Green’s Dictionary of Slang

dibbs n.

also dibs
[dibs or dibstones, a children’s game played with the knuckle-bones of sheep]

money (cf. dib n.).

[UK]H. & J. Smith Rejected Addresses 120: Make nunky surrender his dibs / Rub his pate with a pair of lead towels.
[UK]‘An Amateur’ Real Life in London II 91: The dibs are in tune. †† [...] [footnote] †† The dibs are in tune—There is plenty of money].
[UK]T.E. Hook Sayings and Doings 2nd Ser. 9: See how we’ve made the ‘Miss Podger’ / Hunt for the dibs of the old Indian codger.
[UK]Mr Mathews’ Comic Annual 22: Each one suspects his neighbour of bribery; / Each thinks t’other cribs, / By planning, the dibs, / And truth when asserted, is thought to be fibs.
[UK] ‘Oh! What A Flare-Up’ Rambler’s Flash Songster 32: The jarveys had most of them met they say, / And were counting the dibs vot they’d took that ere day.
[UK]Comic Almanack Apr. 313: Governor, – Science can’t be purchased without dibbs. When we want subjects we must shell-out.
[UK]C. Selby London by Night II ii: hawk.: I’d give a good round sum to know the name of the treacherous rascal. jack.: Then hand over the dibs, for I did the trick.
[Aus]Bell’s Life in Sydney 26 May 3: He yielded [...] and forked out the dibs.
[UK]R.S. Surtees Young Tom Hall (1926) 142: I’ve no doubt you’ll come down divilish handsome — turn some of your dibs into land and buy them a god substantial family house.
[Aus]Melbourne Punch 20 Nov. 4/1: ‘Proposals for a New Slang Dictionary’ [...] PEWTER.—Noun.
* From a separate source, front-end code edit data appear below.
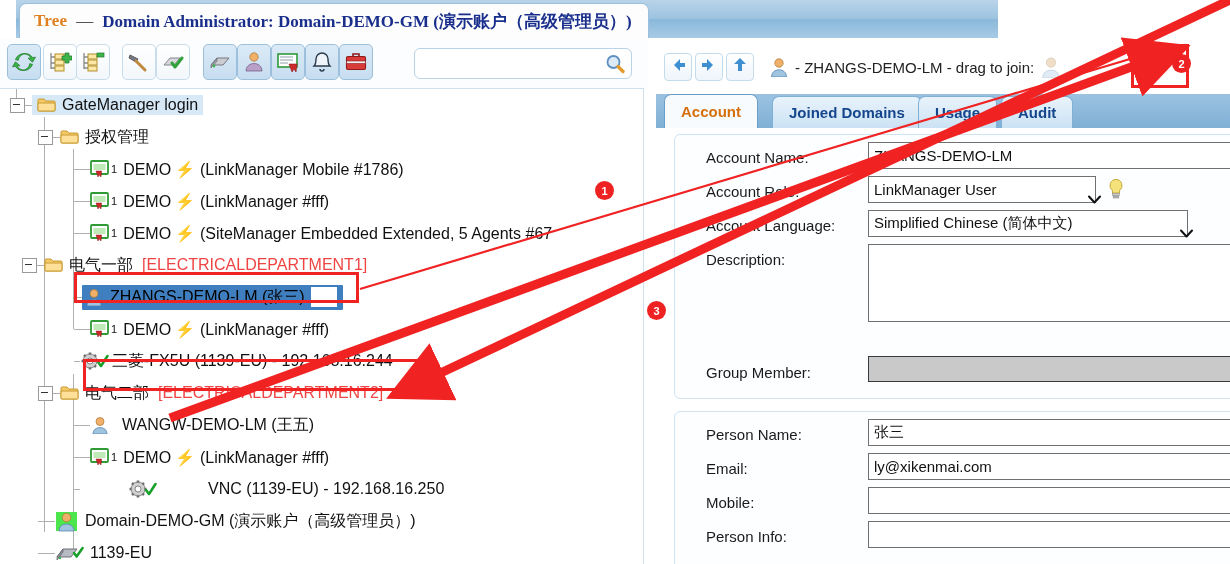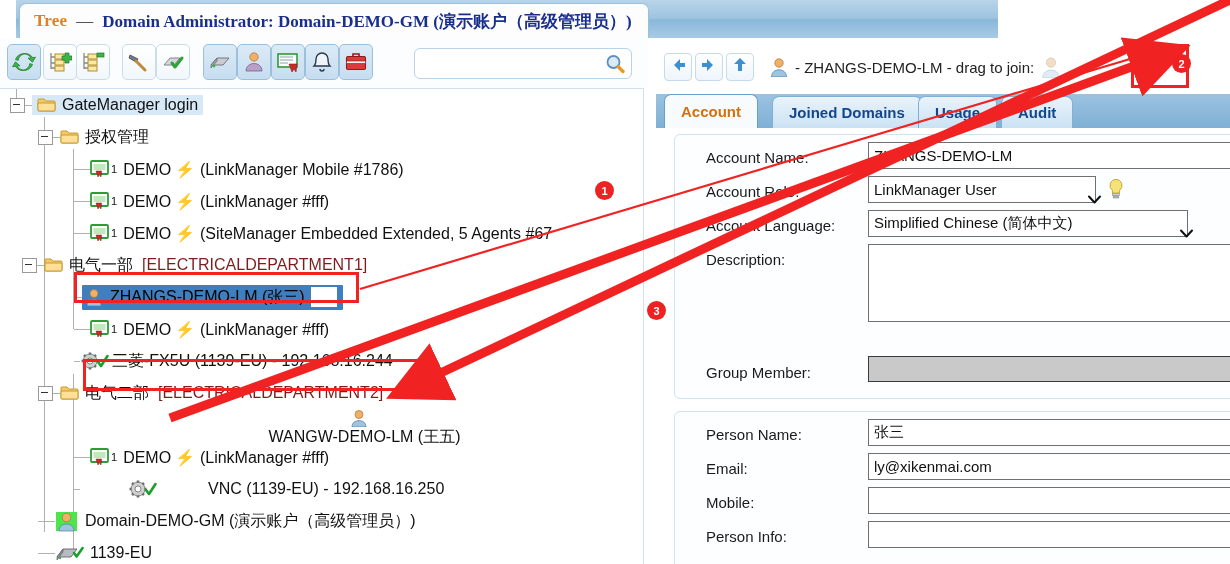--- a/index.html
+++ b/index.html
@@ -124,7 +124,7 @@
   }
   .ico { flex: 0 0 auto; display: inline-block; line-height: 0; }
   .lbl { margin-left: 6px; }
-  .lbl-blue { color: #7f1d1d; margin-left: 9px; }
+  .lbl-blue { color: #ef4444; margin-left: 9px; }
   .sup { font-size: 11px; vertical-align: super; margin-left: 1px; color: #111;}
   .selrow-hl {
     background: #3f7fbf;

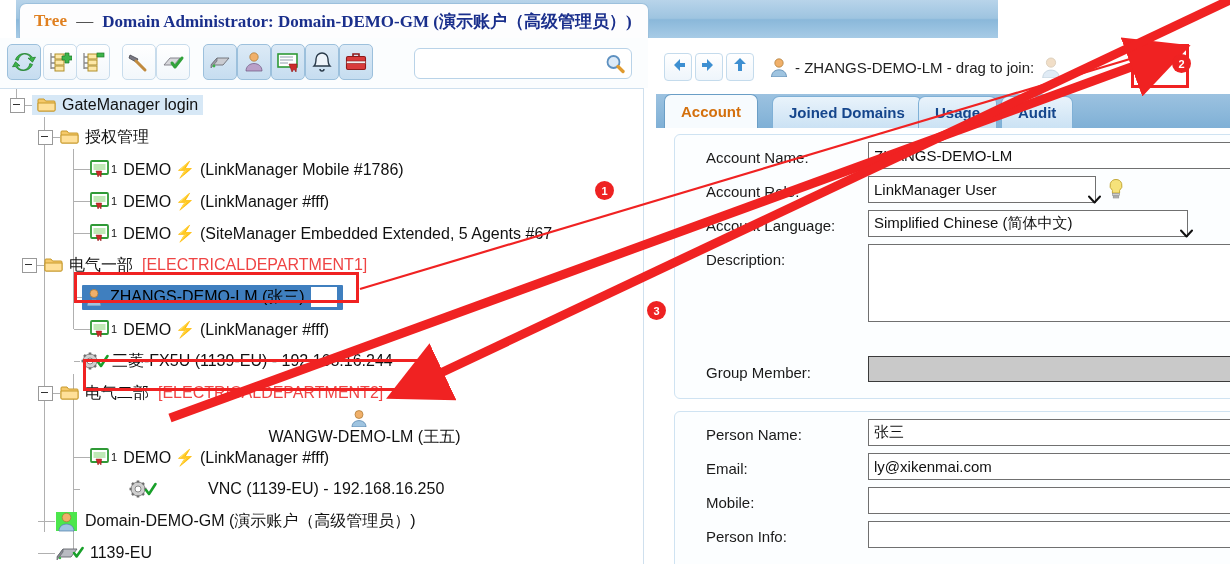--- a/index.html
+++ b/index.html
@@ -548,7 +548,7 @@
       <span class="lbl-blue">[ELECTRICALDEPARTMENT2]</span>
     </div>
 
-    <div class="treerow" style="padding-left:74px;flex-direction:column;">
+    <div class="treerow" style="padding-left:74px;">
       <span style="width:16px;height:1px;background:#b0b0b0;display:inline-block;"></span>
       <span class="ico">
         <svg width="20" height="18" viewBox="0 0 20 18">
Brads, rhino, blunt, dibbs, mopusses, browns, tin, brass, stumpy, &c.
[US]S.F. Call 26 Mar. n.p.: [He] Went to fight the furious tiger, / Went to fight the beast at faro, / And was cleaned out so completely / That he lost his every mopus, / Every single speck of pewter, / Every solitary shiner, / Every brad and every dollar [...] All the tin he did inherit, / All the dibs he did discover.
[Aus]Melbourne Punch ‘The Lay of the Lags’ 14 Mar. 1/1: Therefore, pals, upon the ran-tan, / Here’s the health of Heales, my nibs, / For the less he pays the Peelers, / We shall bone the more of dibbs.
[UK] letter to Editor Daily News 25 Sept. 5/1: He, the driver, must get up earlier and go to bed without getting buffy, which he hadn’t done for a week of Sundays, before he found that little game would draw in the dibs.
[US]J.H. Nicholson ‘Bunkum in Parvo’ Opal Fever 97: I prefer a little dibs.
[UK]W.E. Henley ‘Villon’s Straight Tip’ in Farmer Musa Pedestris (1896) 177: For nix, for nix the dibbs you bag / At any graft, no matter what / Your merry goblins soon stravag.
[UK] ‘’Arry on St. Swithin’ in Punch 4 Aug. 49/1: I’d been piling the dibs for an outing, and saved up a couple of quid.
[UK]Albert Chevalier ‘The Racecourse Sharper’ 🎵 It’s odds agin ’is nibs – you’ve lost – I cop the dibs!
[Aus]Truth (Sydney) 10 Jan. 5/3: We helped his Nibs / To get the dibs.
[Aus]Stephens & O’Brien Materials for a Dict. of Aus. Sl. [unpub. ms.] 61: DIBS: Money, possibly an alteration of nibs or beans.
[UK]A. Bennett Card (1974) 232: I’ve got the dibs, of course.
[Aus]E. Dyson Spats’ Fact’ry (1922) 30: Slowly ’n’ sadly Benno doles out his cherished dibbs.
[Ire]Joyce Ulysses 272: Got up to kill: on eighteen bob a week. Fellows shell out the dibs.
[UK]E. Jervis 25 Years in Six Prisons 59: The first ‘farmer’ had brought out his well-filled wallet, the ‘con’ man’s eyes were fixed on the ‘dibs’.
[Aus]Western Mail (Perth) 28 May 21/1: [from Daily Mail, London] For the word money chink, tin, and dibbs survive.
[UK]E.F. Benson Mapp and Lucia (1984) 42: ‘What’s she got to pay you?’ said Irene impatiently. ‘Damage: dibs.’.
[US]R. Chandler Little Sister 33: How do you make your dibs?
[Ire]F. O’Connor An Only Child (1970) 79: Though wages were bad and jobs uncertain, they did bring in the regular dibs.
[UK]P. Barker Blow Your House Down 128: They still share the dibs out, same as usual.